Code change snippets
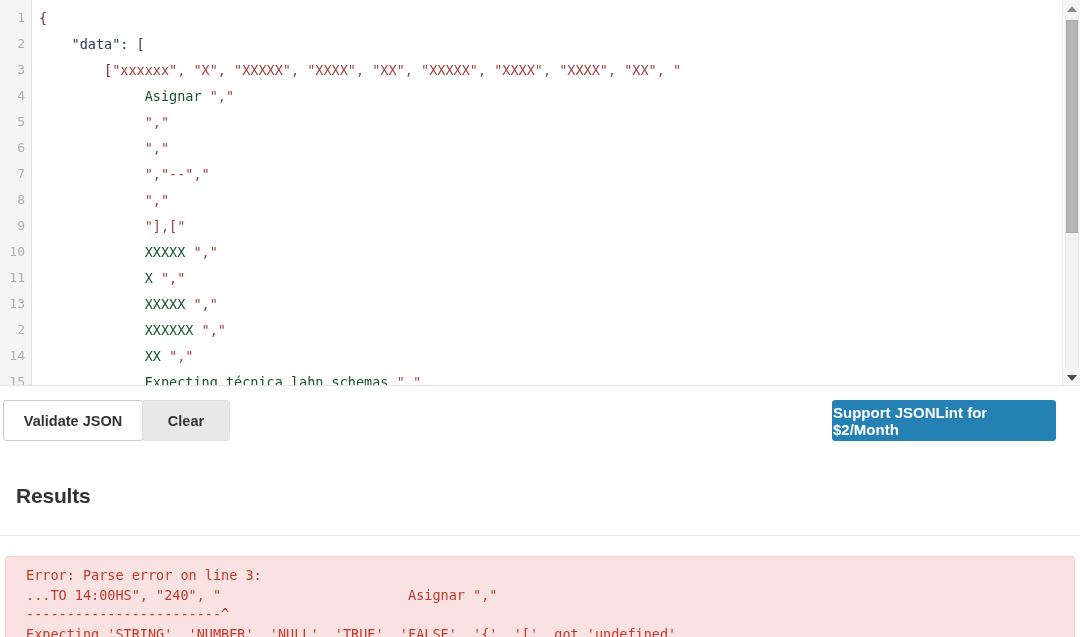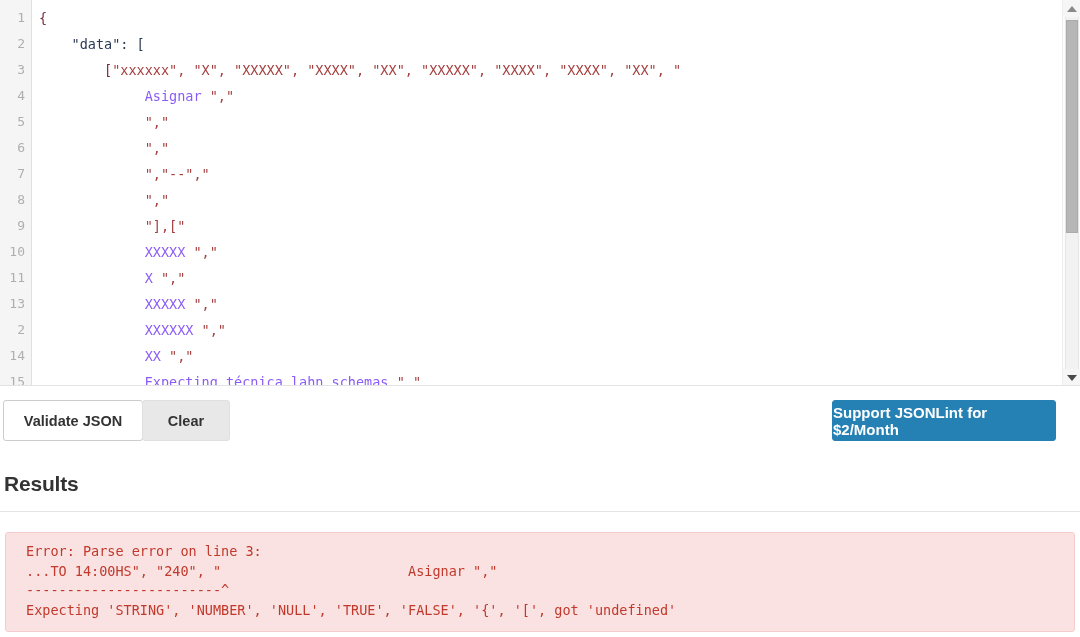"Asignar" .tok-plain { color: #8b5cf6 -> #14532d }
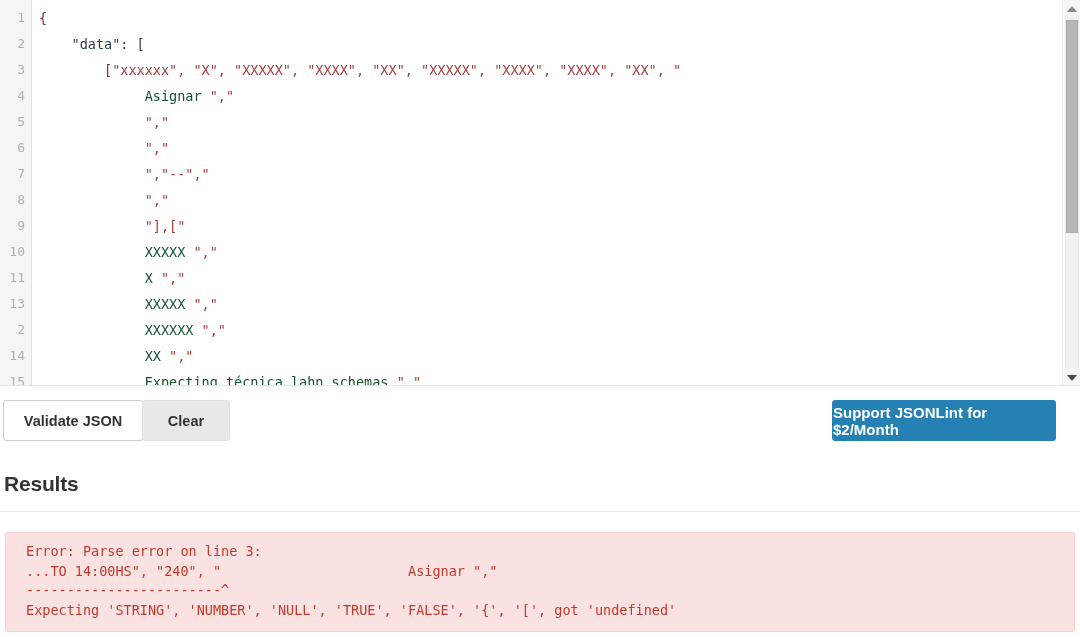"Results" .results-head { margin: 4px -> 16px }
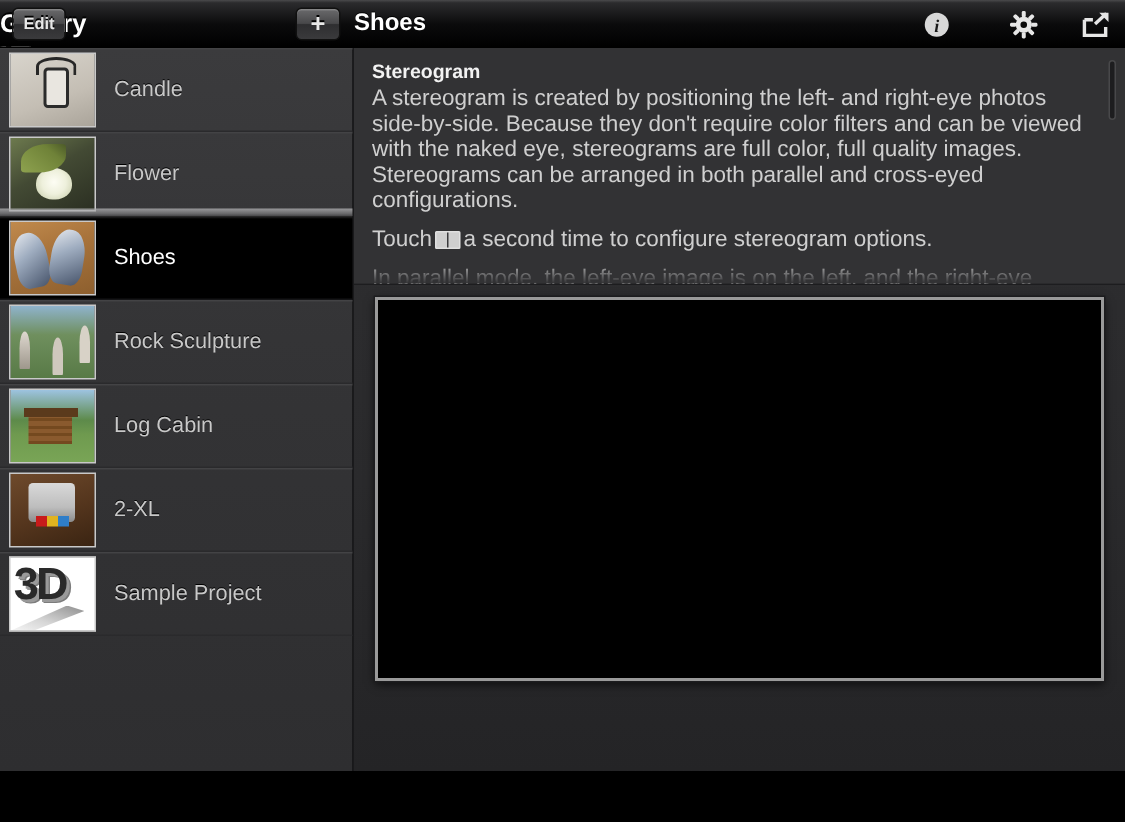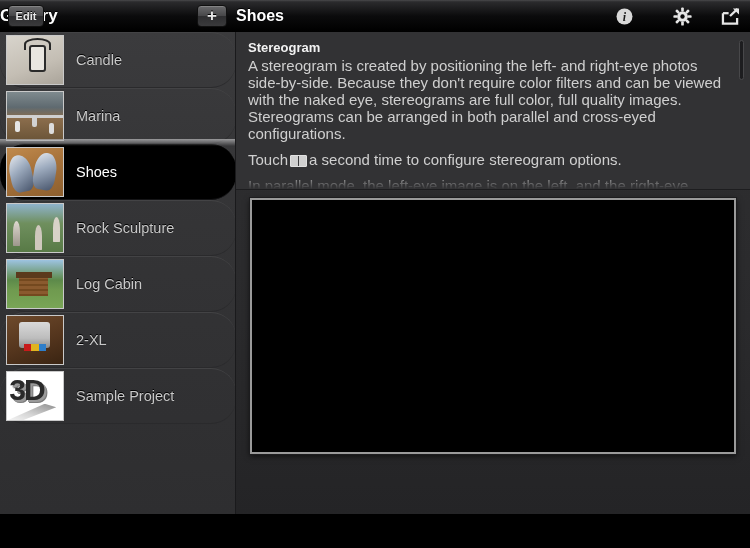"Candle" .gal-row { border-radius: 25px -> none }
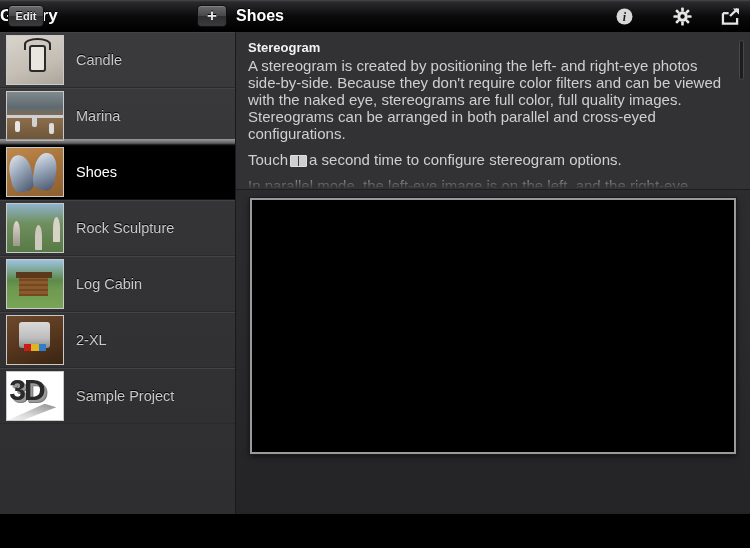"Flower" div.gal-row { html: none -> <div> <div></div> <div>Flower</div> </div> }
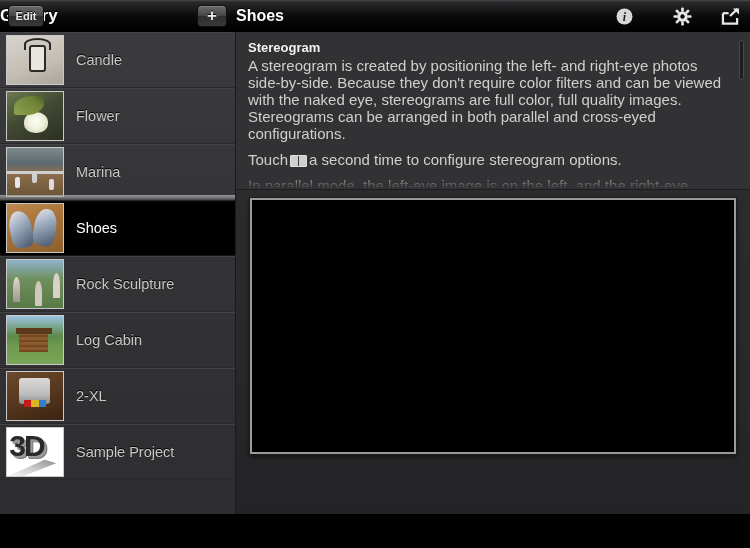"Marina" div.gal-row { html: <div> <div></div> <div>Marina</div> </div> -> none }
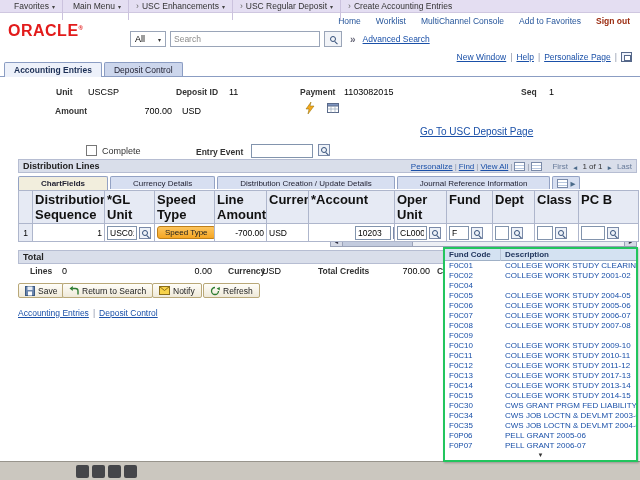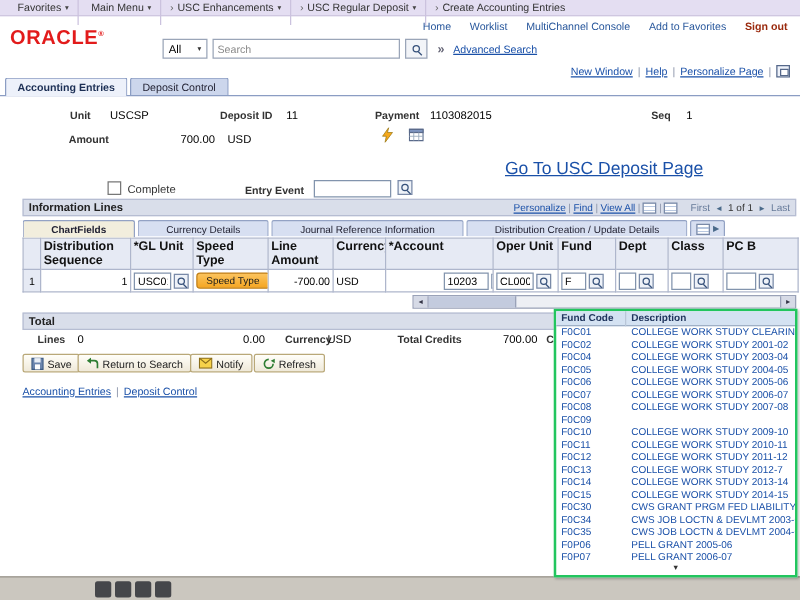"Go To USC Deposit Page" .link { font-size: 14px -> 10px; margin-left: none -> 16px }
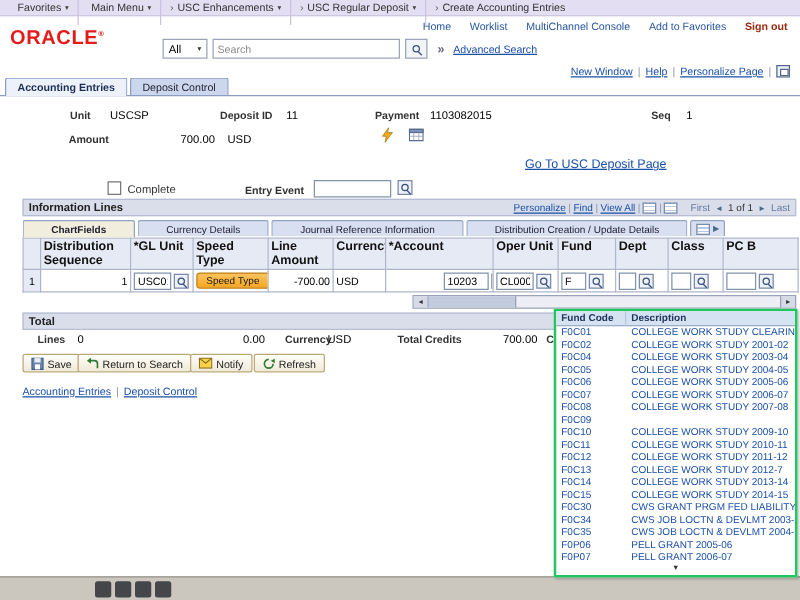"Information Lines" span.title { text: Information -> Distribution }
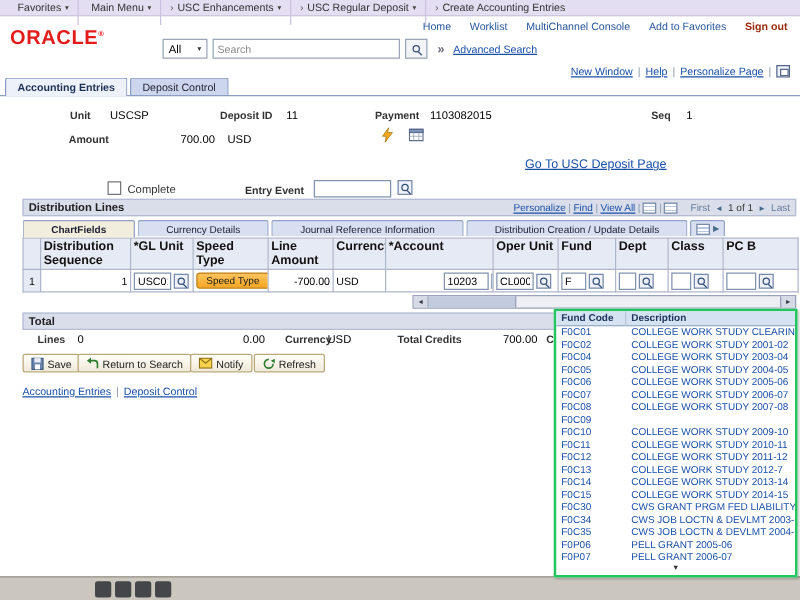"Journal Reference Information" div.stab { order: before "Distribution Creation / Update Details" -> after "Distribution Creation / Update Details" }
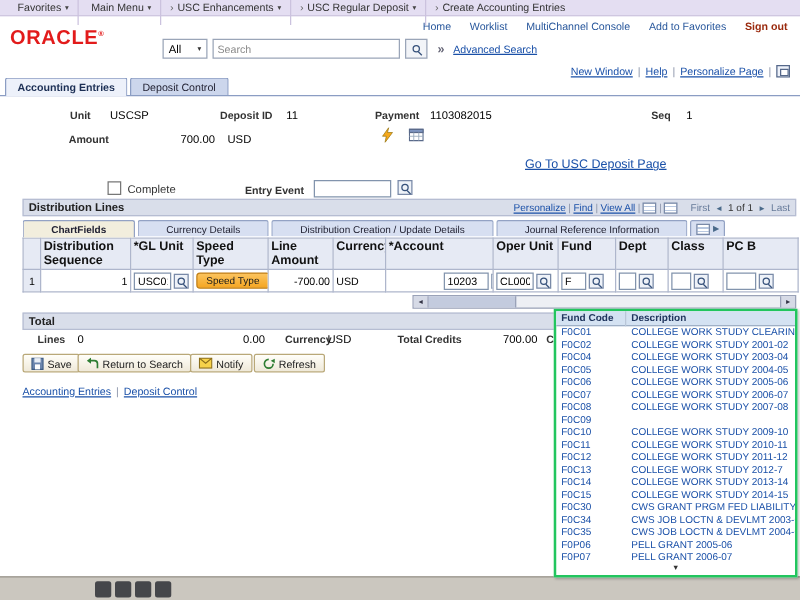"Distribution Sequence" .grid th { font-size: 10px -> 13px }
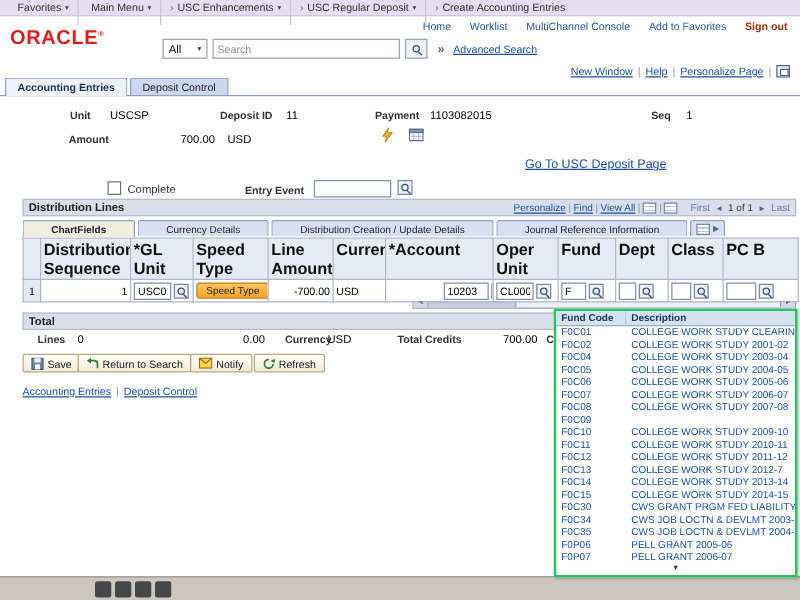"COLLEGE WORK STUDY 2003-04" span.c2 { html: <span>COLLEGE WORK STUDY 2003-04</span> -> none }
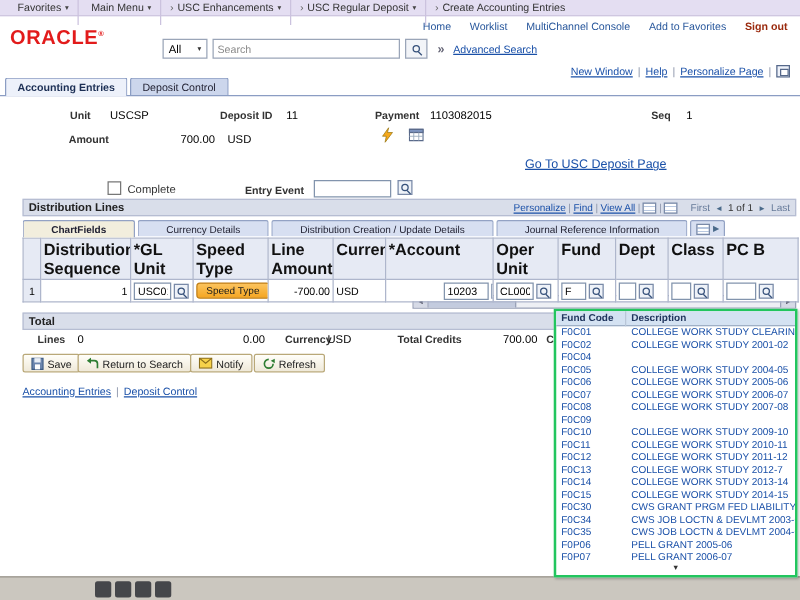"COLLEGE WORK STUDY 2012-7" span.c2 { text: 2012-7 -> 2017-13 }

• [Problem details]:
Repeat the records above exactly, omitting every picture.

• [Expected answer]:
"Asignar" .tok-plain { color: #8b5cf6 -> #14532d }
"Results" .results-head { margin: 4px -> 16px }
"Candle" .gal-row { border-radius: 25px -> none }
"Flower" div.gal-row { html: none -> <div> <div></div> <div>Flower</div> </div> }
"Marina" div.gal-row { html: <div> <div></div> <div>Marina</div> </div> -> none }
"Go To USC Deposit Page" .link { font-size: 14px -> 10px; margin-left: none -> 16px }
"Information Lines" span.title { text: Information -> Distribution }
"Journal Reference Information" div.stab { order: before "Distribution Creation / Update Details" -> after "Distribution Creation / Update Details" }
"Distribution Sequence" .grid th { font-size: 10px -> 13px }
"COLLEGE WORK STUDY 2003-04" span.c2 { html: <span>COLLEGE WORK STUDY 2003-04</span> -> none }
"COLLEGE WORK STUDY 2012-7" span.c2 { text: 2012-7 -> 2017-13 }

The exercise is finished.